Regex Guide for Masking with Regex-based Custom Entity
Regular expressions (regex) are patterns used to find and manipulate specific text segments.
In the Redaction service, regex allows you to define which parts of the text should be detected and masked — such as numbers, words, symbols, or specific formats (e.g., emails or IDs).
This guide summarizes the supported regex syntax used in the Masking feature and provides examples showing how each pattern behaves while used in masking.
Use this reference to design precise, valid patterns that match your masking needs without producing syntax errors or unintended results.
Partial token/string masking is not applicable with regex-based custom entity. Even if your regex defines a part of a token/string, the entire token/string including the value you specified will be masked.
| Example Input | Example Expression | Matching | Masking |
|---|---|---|---|
| educated | ^ed | "educated" | "educated" |
Allowed Characters
1. Letters and Numbers
A–Z, a–z, 0–9, Ç, Ö, Ü, ß, é, ı, أ, Ж, あ, 你, etc.
2. Common Symbols (Literal)
These are safe to use directly as normal characters — they have no special regex meaning unless used inside certain contexts like []:
- _ @ ! # % & : , ; ' " ` / < = > ~ space tab
(Inside a character class [ ... ], the hyphen - defines a range.
If you mean a literal dash, place it at the start or end: [-abc] or [abc-].)
3. Regex Metacharacters (Special Meaning)
These control how matching works:
. ^ $ * + ? ( ) [ ] { } | \
Basics of Regular Expression Structure
Anchors & Character Classes
| Character Classes | Name | Description | Example Expression | Example Match (In Green) |
|---|---|---|---|---|
| . | Dot (wildcard) | Any character (except newline) | edu.ated | "educated", "edu_ated”, "edu4ated” |
| ^ | Beginning | Matches the beginning of the string. (This matches a position, not a character). | ^ed | "educated" |
| $ | End | Matches the end of the string. (This matches a position, not a character). | ed$ | "educated" |
| \b | Word boundary | Matches a word boundary position between a word character and non-word character or position (start / end of string) | ed\b | "educated and qualified" |
| \B | Not word boundary | Matches any position that is not a word boundary.

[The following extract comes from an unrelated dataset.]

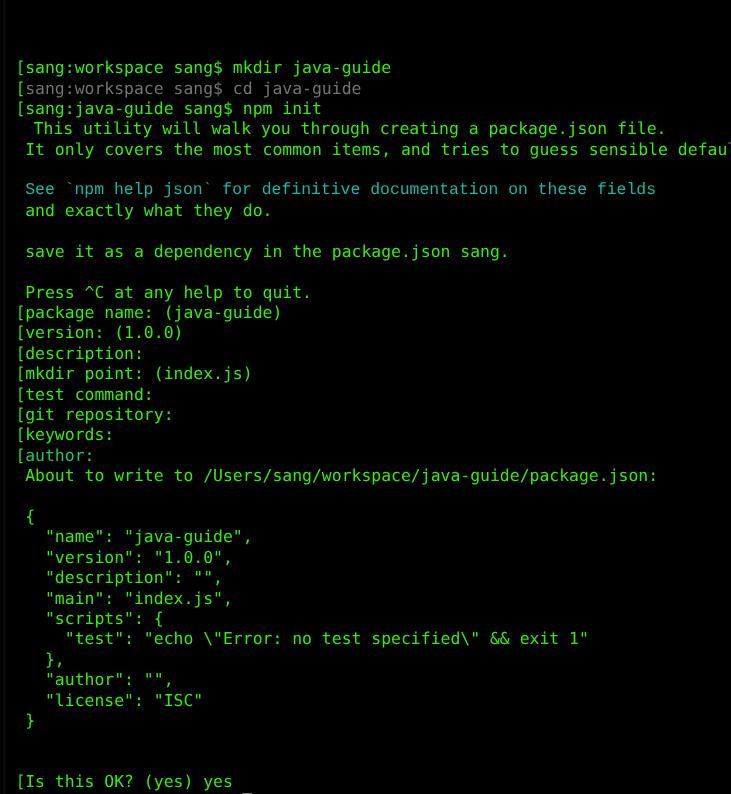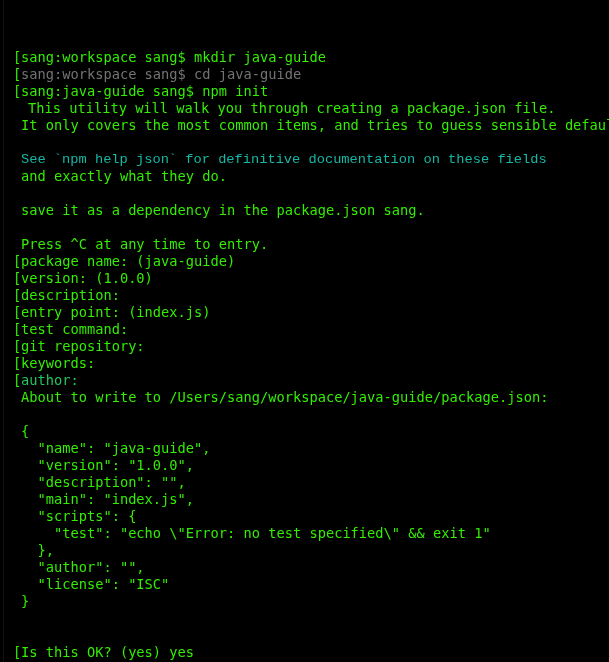"Press ^C at any time" span { text: time to entry -> help to quit }
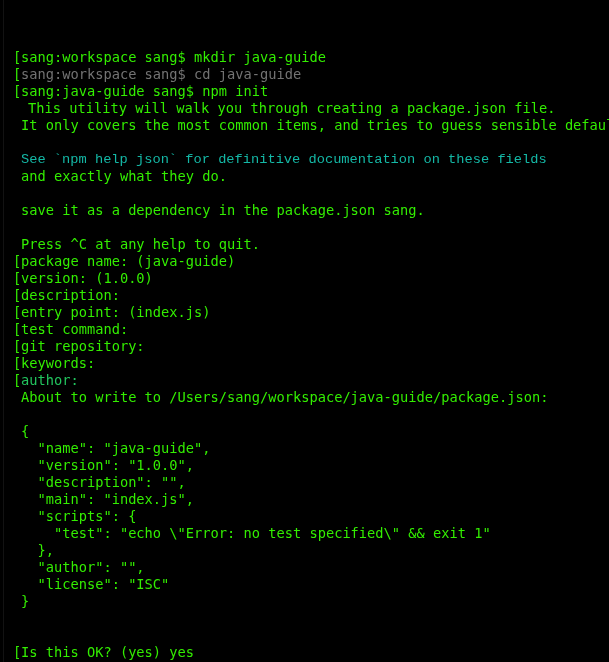"entry point: (index.js)" span { text: entry -> mkdir }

This matches a position, not a character. | ed\B | "educated and qualified" |
| \d | Digit | Matches any digit character (0-9). Equivalent to [0-9] | \d | "file_25” |
| \D | Not digit | Matches any character that is not a digit character (0-9). Equivalent to [^0-9] | \D | "file_25” |
| \w | Word | Matches any word character (alphanumeric & underscore). Only matches low-ascii characters (no accented or non-roman characters). Equivalent to [A-Za-z0-9_] | \w | "25 $" |
| \W | Not word | Matches any character that is not a word character (alphanumeric & underscore). Equivalent to [^A-Za-z0-9_] | \W | "25 $" |
| \s | Whitespace | White space: space, tab, newline | a\sb\s | "a b c" |
| \S | Not whitespace | Matches any character that is not a whitespace character (spaces, tabs, line breaks) | \S | "anything-without-whitespace" |
Quantifiers & Alternation
| Character | Name | Description | Example Expression | Example Match (In Green) |
|---|---|---|---|---|
| + | Plus | Matches 1 or more of the preceding token | go+ | "g", "go", "gooo", "gooo..." |
| * | Star | Matches 0 or more of the preceding token | go* | "g", "go", "gooo", "gooo..." |
| ? | Lazy | Makes the preceding quantifier lazy, causing it to match as few characters as possible. By default, quantifiers are greedy, and will match as many characters as possible | colou?r | "color", "colour" |
| {} | Quantifier bounds | Matches the specified quantity of the previous token. For example: {1,3} will match 1 to 3. {3} will match exactly 3. {3,} will match 3 or more. |
b\w{2,3} | “b be bee beer beers” |
| \ | Escape for special meaning or literal reference | Matches the results of a capture group. For example: \1 matches the results of the first capture group. \. matches a literal dot. |
(\w)a\1 \. |
"hah dad bad" "abc...abcd...." |
| | | Alternation (OR) | Acts like a boolean OR. Matches the expression before or after the |. It can operate within a group, or on a whole expression. The patterns will be tested in order. |
b(a|e|i)d | "bad", "bud", "bod", "bed", "bid" |
Ranges & Groups & Lookaround
| Character | Name | Description | Example Expression | Example Match (In Green) |
|---|---|---|---|---|
| [] | Character list or range | Match any character in the set OR Matches a character having a character code between the two specified characters inclusive. | [abc] [A-Z] |
"a" or "b" or "c" "A" to "C" |
| () | Capturing group | Groups multiple tokens together and creates a capture group for extracting a substring or using a backreference. | (ha)+ | "ha", "hahahah", "haa", "hah!" |
| (?= ... ) | Positive lookahead | Matches a group after the main expression without including it in the result. | \d(?=px) | "1pt 2px 3em 4px" |
| (?! ... ) | Negative lookahead | Specifies a group that can not match after the main expression (if it matches, the result is discarded). | \d(?!px) | "1pt1 2px 3em 4px" |
⚠️Characters to Avoid (Not Allowed)
It will not be allowed to create an entity with an invalid regex.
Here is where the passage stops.